Reichel: What is a “native-driven platform” and what is unique about it?

Neustein: A native-driven platform is a radical alternative to the conventional browser-based website. Today, websites are generally designed to do all their interactions through interfacing with a web browser, an approach that complicates the process for users in all sorts of ways – often leading to long waiting times while pages load, and the frustration of trying to remember what had appeared on the prior page that is no longer in view when the current page is open. And what about those annoying pop-ups and crashes? In contrast, the “native” design obviates many of these problems by allowing the user to perform all the needed actions on one single screen display.

Was this a recent idea for you, or something you were giving thought to for some time?

In a way, it’s both. Website technology is extremely important now. Everybody understands that user interaction is one of the keys to making websites effective, but users are being held back by the clumsiness of the in-and-out processes where each page must go through the browser – acting as the “gatekeeper” – to load up its content.

But in the loading of web content there is a huge amount of data, often unnecessary, that makes pages load slowly as the browser stops and starts repeatedly.
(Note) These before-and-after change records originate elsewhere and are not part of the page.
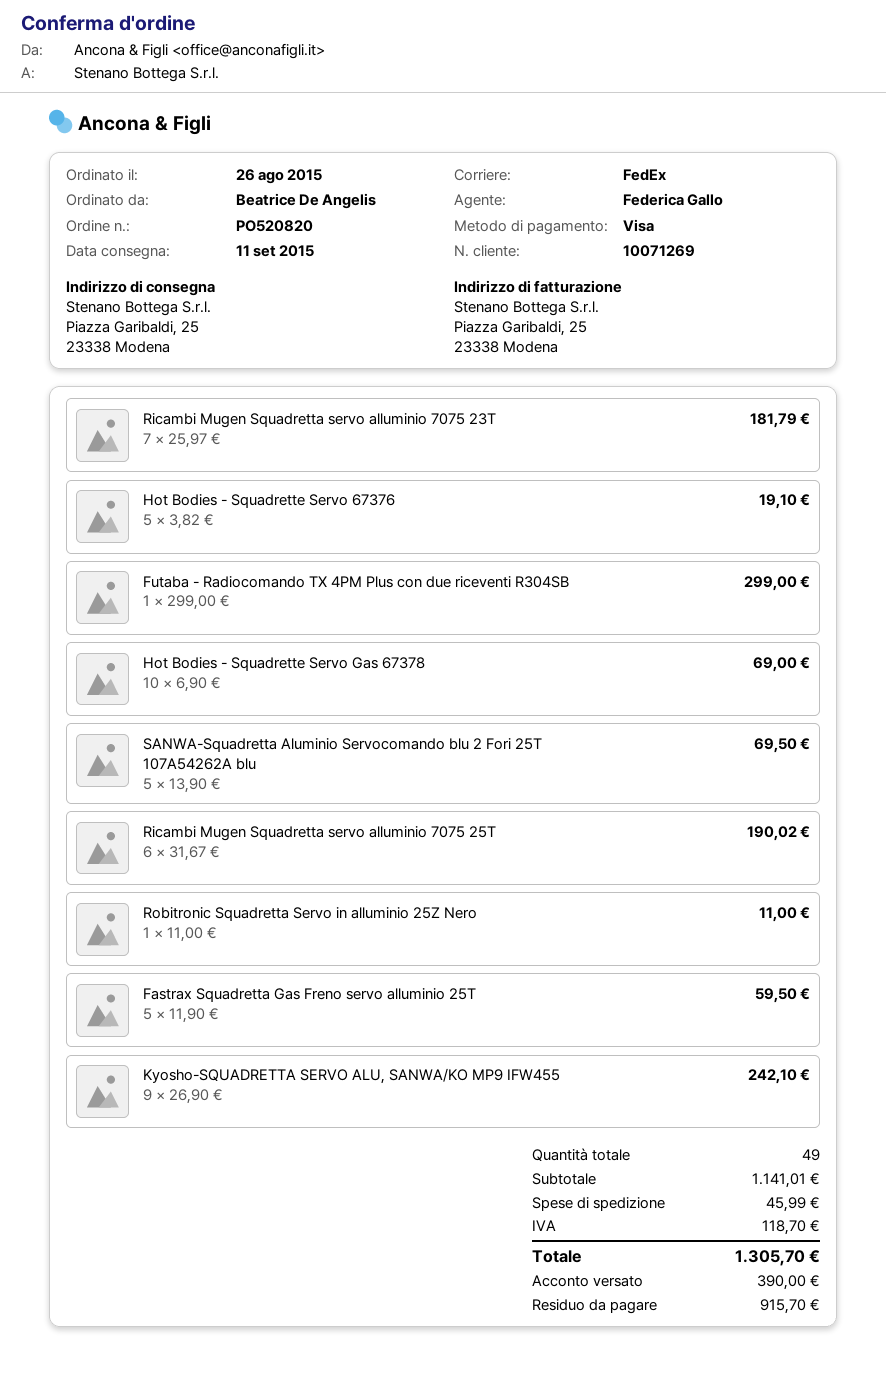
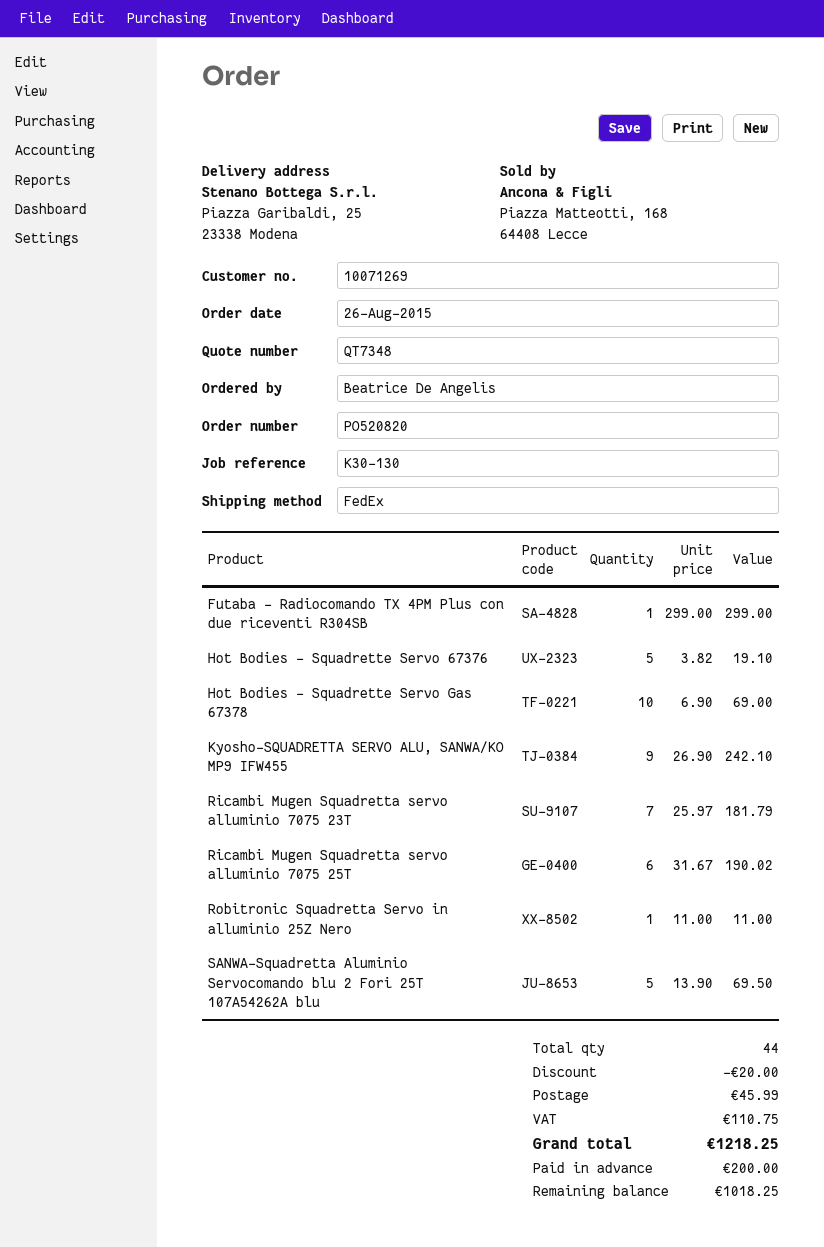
Fastrax Squadretta Gas Freno servo alluminio 25T: 5 x 11.90 = 59.50 -> none
total quantity: 49 -> 44
discount: none -> 20.00
tax: 118.70 -> 110.75
total: 1305.70 -> 1218.25
deposit: 390.00 -> 200.00
balance: 915.70 -> 1018.25

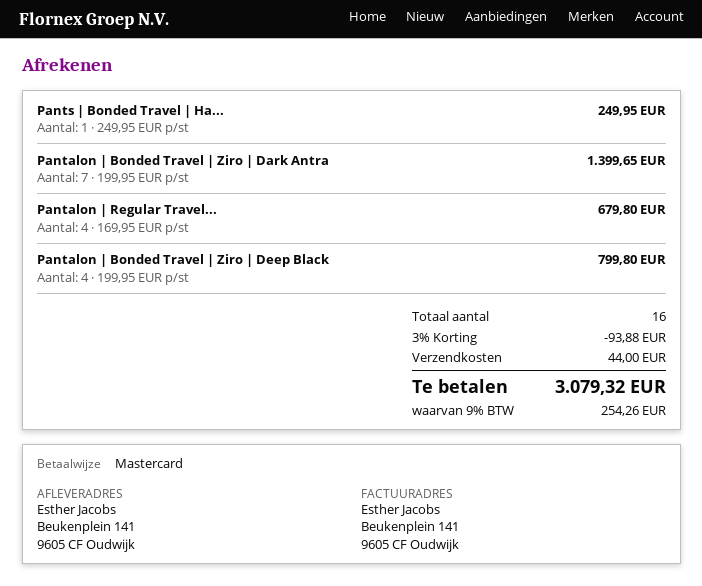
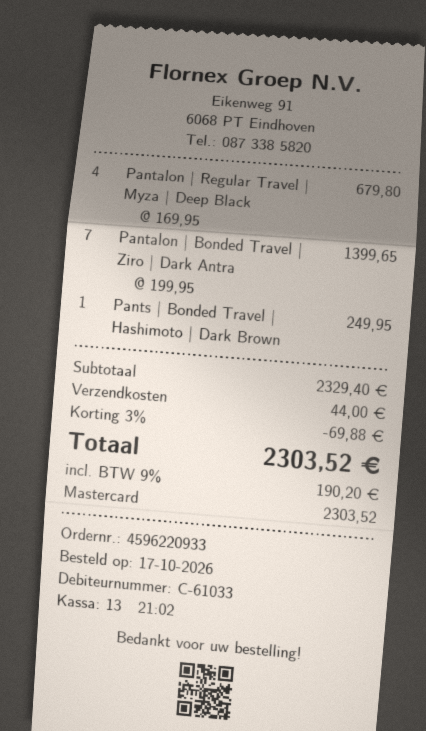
Pantalon | Bonded Travel | Ziro | Deep Black: 4 x 199.95 = 799.80 -> none
discount: 3% = 93.88 -> 3% = 69.88
tax: 9% = 254.26 -> 9% = 190.20
total: 3079.32 -> 2303.52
So there’s an immediate need for a better sort of platform for running websites so that they can be free of “traffic jams.”

But I’ve also been thinking about these things for quite some time. Back in the 80s, before we had health portals for patients to upload their medical history data, I was already writing and lecturing on how computers could offer a unique front-end “cleanup” of patient medical history information. Studying doctor-patient interaction, it became clear to me that one of the reasons why patients are so often misdiagnosed is that there is such a wide chasm between how patients articulate their symptoms and what medical professionals customarily listen for.

For instance, when a patient describes palpitations and other possible cardiac symptoms, or gastric reflux for that matter, in language the doctor is not attuned to hear, this vital history data will often elude the doctor.

Today, with health portals being used in so many medical offices and hospitals, this front-end cleanup of patient medical history may actually become a reality. This is so because by implementing a native-driven platform, higher scale natural language analysis can be used to extract important medical history information even when the patient fails to present symptoms in a clear, crisp manner.

Natural language analysis that “cleans up” the patient’s intake form can be performed either in the cloud or on software run locally on patients’ desktops and mobile devices via a special app that connects the patient’s computer to the health portal website. By doing so, one can ensure that what the patient writes down on the intake form is rendered medically meaningful before it is sent over the Internet.

How do you make this work?

In essence, native design packages specialized features, such as higher-scale natural language analysis, into the front-end of the website, allowing the user to manipulate and control the presentation of the site. It’s sort of like having your own Word or PowerPoint program bundled into the website interface.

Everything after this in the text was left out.